HDAC6 blocks aggresome formation. It also regulates the ubiquitin-proteasome-mediated degradation of alpha-synuclein. It is also associated with neurodegenerative diseases. Zhang and Zhu recently discovered that HDAC6 plays a role in the formation of prion protein. The study suggests that this protein is involved in a process called autophagy.
Although the ubiquitin–proteasome pathway was initially thought to be a distinct process, recent research has proven that they are in fact interdependent. These results suggest that the two pathways could interact and cooperate in the degradation of misfolded proteins. To identify which pathways are the most essential to cellular processes, further research is needed. If the combination of HDAC6 inhibitors and proteasome inhibits autophagy, cells could suffer from a host-sparing effect.
HDAC6 is an important regulator of postmitotic cells which includes neurons. Its roles in neuronal survival and growth are dependent on its role in protein degradation as well as axonal transport. This enzyme has emerged as a therapeutic target for neurodegenerative diseases, such as Alzheimer's and Parkinson's. This review summarizes the knowledge we have about HDAC6's function and the primary arguments for its use as a treatment for neurodegenerative diseases.
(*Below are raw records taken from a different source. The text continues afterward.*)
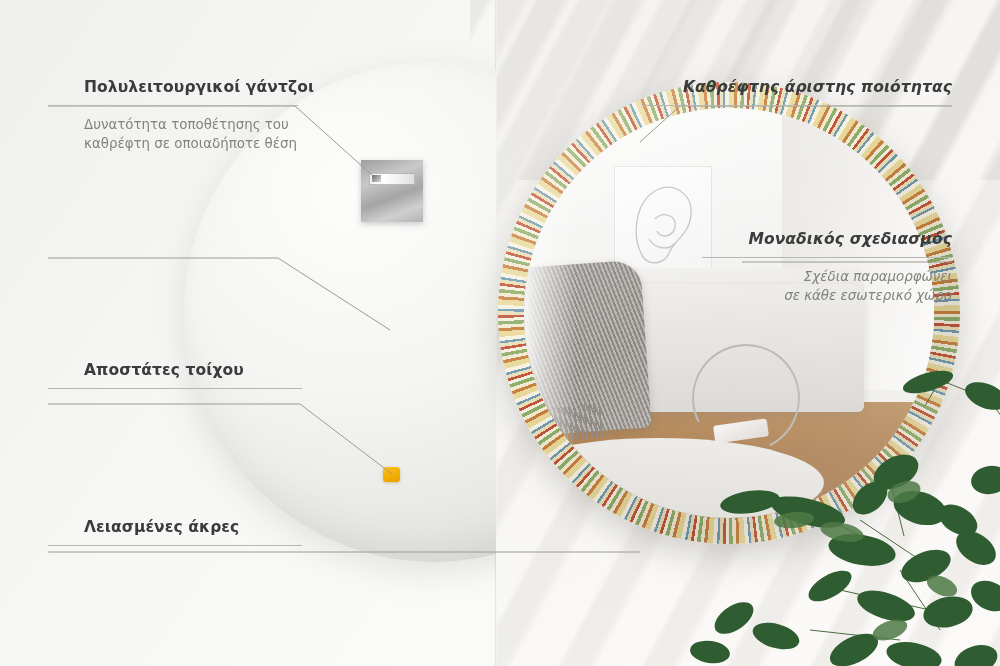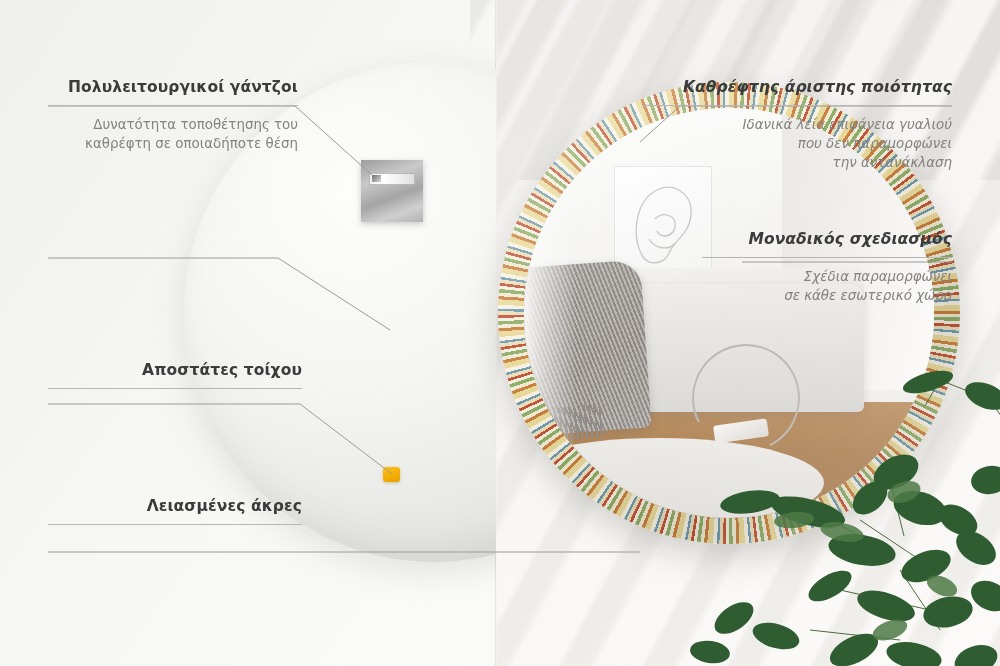--- a/index.html
+++ b/index.html
@@ -120,7 +120,7 @@
   .c-title{font-size:15.5px;font-weight:700;color:#3b3b3b;letter-spacing:.1px;white-space:nowrap;}
   .c-rule{height:1px;background:#b6b6b4;margin-top:9px;}
   .c-body{font-size:13.4px;line-height:19px;color:#82827f;margin-top:9px;white-space:pre-line;}
-  .left-c .c-title,.left-c .c-body{text-align:right;}
+  .left-c .c-title,.left-c .c-body{text-align:left;margin-left:36px;}
   .right-c{text-align:right;font-style:italic;}
   .right-c .c-body{text-align:right;}
 

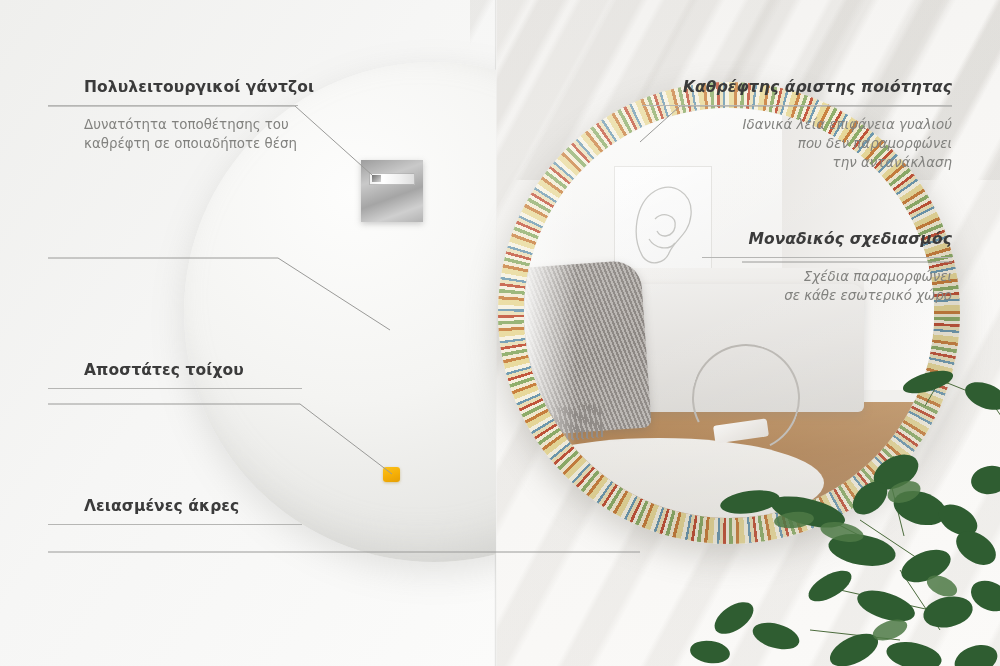--- a/index.html
+++ b/index.html
@@ -248,9 +248,6 @@
   <div class="callout right-c" style="left:642px;top:78px;width:310px;">
     <div class="c-title">Καθρέφτης άριστης ποιότητας</div>
     <div class="c-rule"></div>
-    <div class="c-body">Ιδανικά λεία επιφάνεια γυαλιού
-που δεν παραμορφώνει
-την αντανάκλαση</div>
   </div>
 
   <div class="callout right-c" style="left:702px;top:230px;width:250px;">

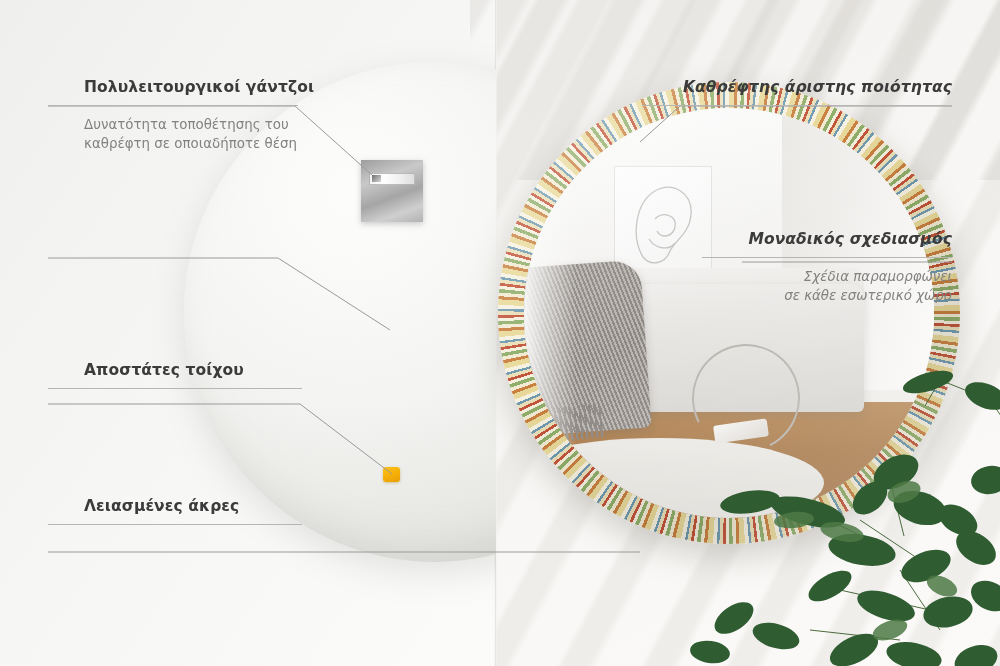--- a/index.html
+++ b/index.html
@@ -240,7 +240,7 @@
     <div class="c-rule"></div>
   </div>
 
-  <div class="callout left-c" style="left:48px;top:497px;width:254px;">
+  <div class="callout left-c" style="left:48px;top:518px;width:254px;">
     <div class="c-title">Λειασμένες άκρες</div>
     <div class="c-rule"></div>
   </div>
The reduction of HDAC6 levels in mice with AD models improved memory and learning. Additionally, the loss of HDAC6 rendered neurons resistant to the amyloid-b-mediated decline of mitochondrial trafficking, a common cause of neurodegeneration. In addition, in AD patients, HDAC2 and HDAC3 were found to be mutated in the Nucleus Basalis of Meynert. In addition, the overexpression of HDAC3 reduced dendritic spine density in mice APPswe/PS1dE9.
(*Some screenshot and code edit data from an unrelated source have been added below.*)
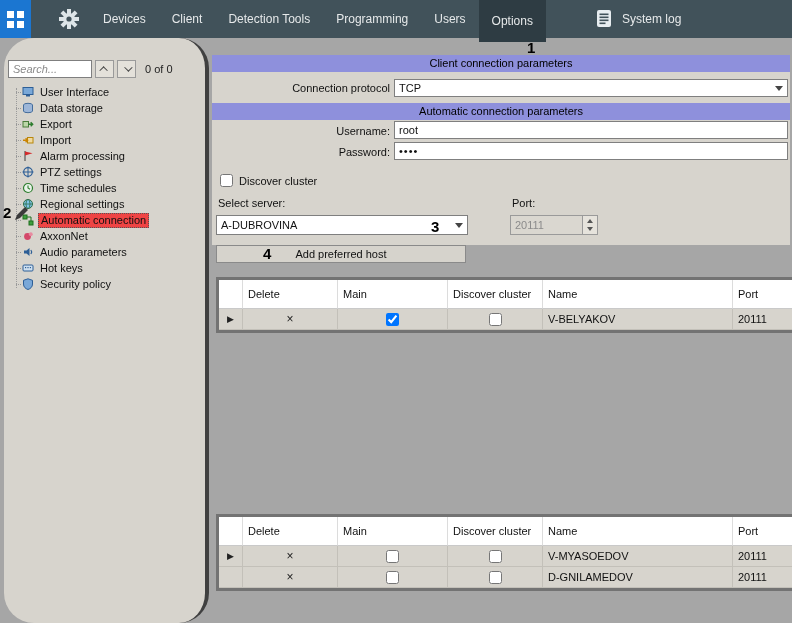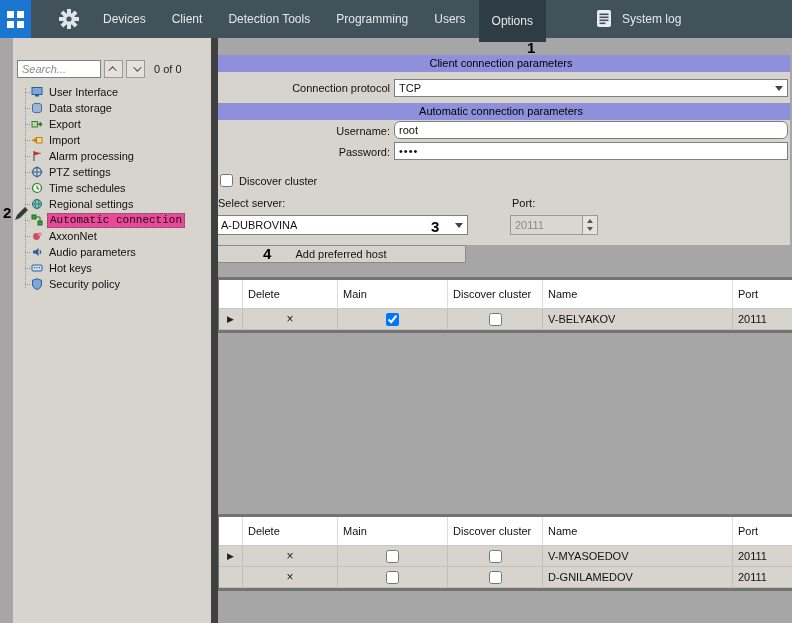--- a/index.html
+++ b/index.html
@@ -17,7 +17,7 @@
   .syslog { position:absolute; left:596px; top:0; height:38px; display:flex; align-items:center; gap:10px; color:#e6e9ea; font-size:12px; }
 
   
-  .sidebar { position:absolute; left:13px; top:38px; width:205px; height:585px; background:#d7d4cd; border-right:7px solid #404040; z-index:2; }
+  .sidebar { position:absolute; left:4px; top:38px; width:205px; height:585px; background:#d7d4cd; border-right:4px solid #404040; z-index:2;border-radius:30px; }
   .search-row { position:absolute; left:4px; top:22px; display:flex; align-items:center; }
   .search-input { width:84px; height:18px; border:1px solid #7f7f7f; background:#fff; font-family:"Liberation Sans",sans-serif; font-size:11px; padding:0 4px; }
   .search-input::placeholder { font-style:italic; color:#8a8a8a; }

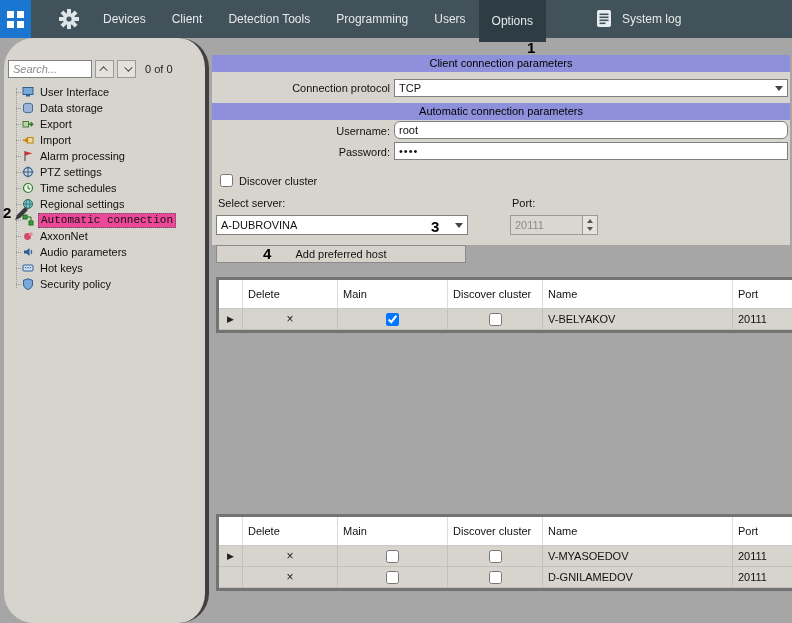--- a/index.html
+++ b/index.html
@@ -45,7 +45,7 @@
   .lbl-user { top:70px; }
   .lbl-pass { top:91px; }
   .field { position:absolute; left:182px; width:394px; height:18px; background:#fff; border:1px solid #7f7f7f; font-size:11px; line-height:16px; padding:0 4px; color:#111; }
-  .field-user { top:66px;border-radius:6px; }
+  .field-user { top:66px; }
   .field-pass { top:87px; letter-spacing:1px; }
   .combo { position:absolute; background:#fff; border:1px solid #7f7f7f; font-size:11px; display:flex; align-items:center; padding:0 4px; color:#111; }
   .combo-tcp { left:182px; top:24px; width:394px; height:18px; }

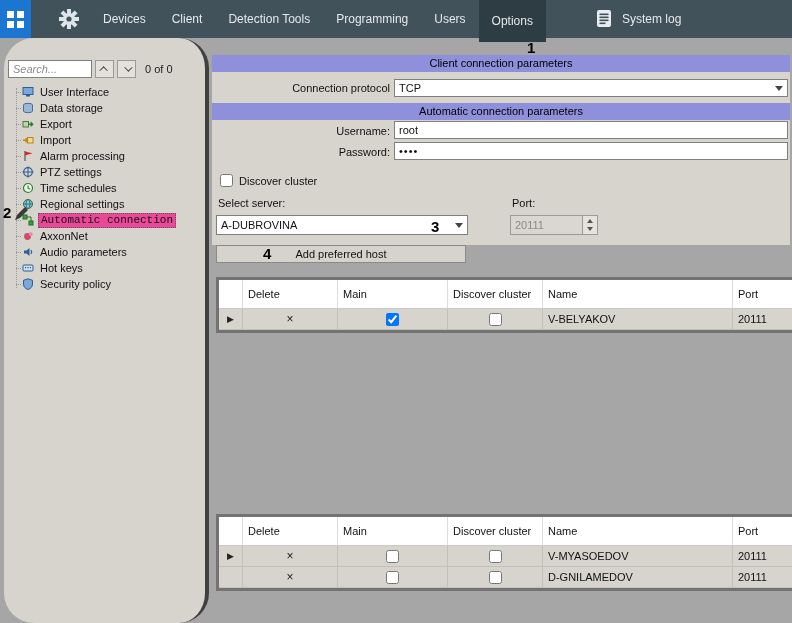--- a/index.html
+++ b/index.html
@@ -32,7 +32,7 @@
   .ti::before { content:""; position:absolute; left:12px; top:8px; width:5px; border-top:1px dotted #9a9a9a; }
   .ti svg { flex:0 0 auto; }
   .tlabel { padding:0 2px; line-height:13px; }
-  .ti.selected .tlabel { background:#ec4899; border:1px dotted #555;font-family:Liberation Mono, monospace; }
+  .ti.selected .tlabel { background:#ef4444; border:1px dotted #555; }
 
   
   .main { position:absolute; left:206px; top:38px; width:586px; height:585px; background:#a6a6a6; }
Many neurodegenerative diseases cause impaired function of the ubiquitin-proteasome system. Neurotoxicity can be caused by HDAC6-dependent protein deacetylation. However, the deacetylating capacity of HDAC6 could also play a role in neuroprotection. Thus, targeting HDAC6's deacetylating activity may be a viable treatment for neurodegenerative diseases.
HDAC6 is a stutterer of neuronal aggregate formation in the early stages of the disease. It regulates autophagy as well as the PI3K/Akt/mTOR axis, which are crucial elements in neurodegenerative disorders. Furthermore, the study demonstrated that HDAC6 increased the viability of cells in PD and AD mice with high levels of misfolded protein accumulation.
The degeneration of asynuclein could be prevented by preventing HDAC6 neurons in the presence of 1-methyl-4-phenylpyridinium. This process is essential for proper degradation of a-synuclein-associated proteins in the brain. Studies on neurodegeneration mediated through a-synuclein have also demonstrated that HDAC6's overexpression stops neuronal cell death in the spinobulbar muscular atrophy model.
PMID: 10220385 by Grozinger C.M., et al. Three proteins define a class of human histone deacetylases related to yeast Hda1p.
PMID: 11533236 by Amann J.M., et al. ETO, a target of t(8;21) in acute leukemia, makes distinct contacts with multiple histone deacetylases and binds mSin3A through its oligomerization domain.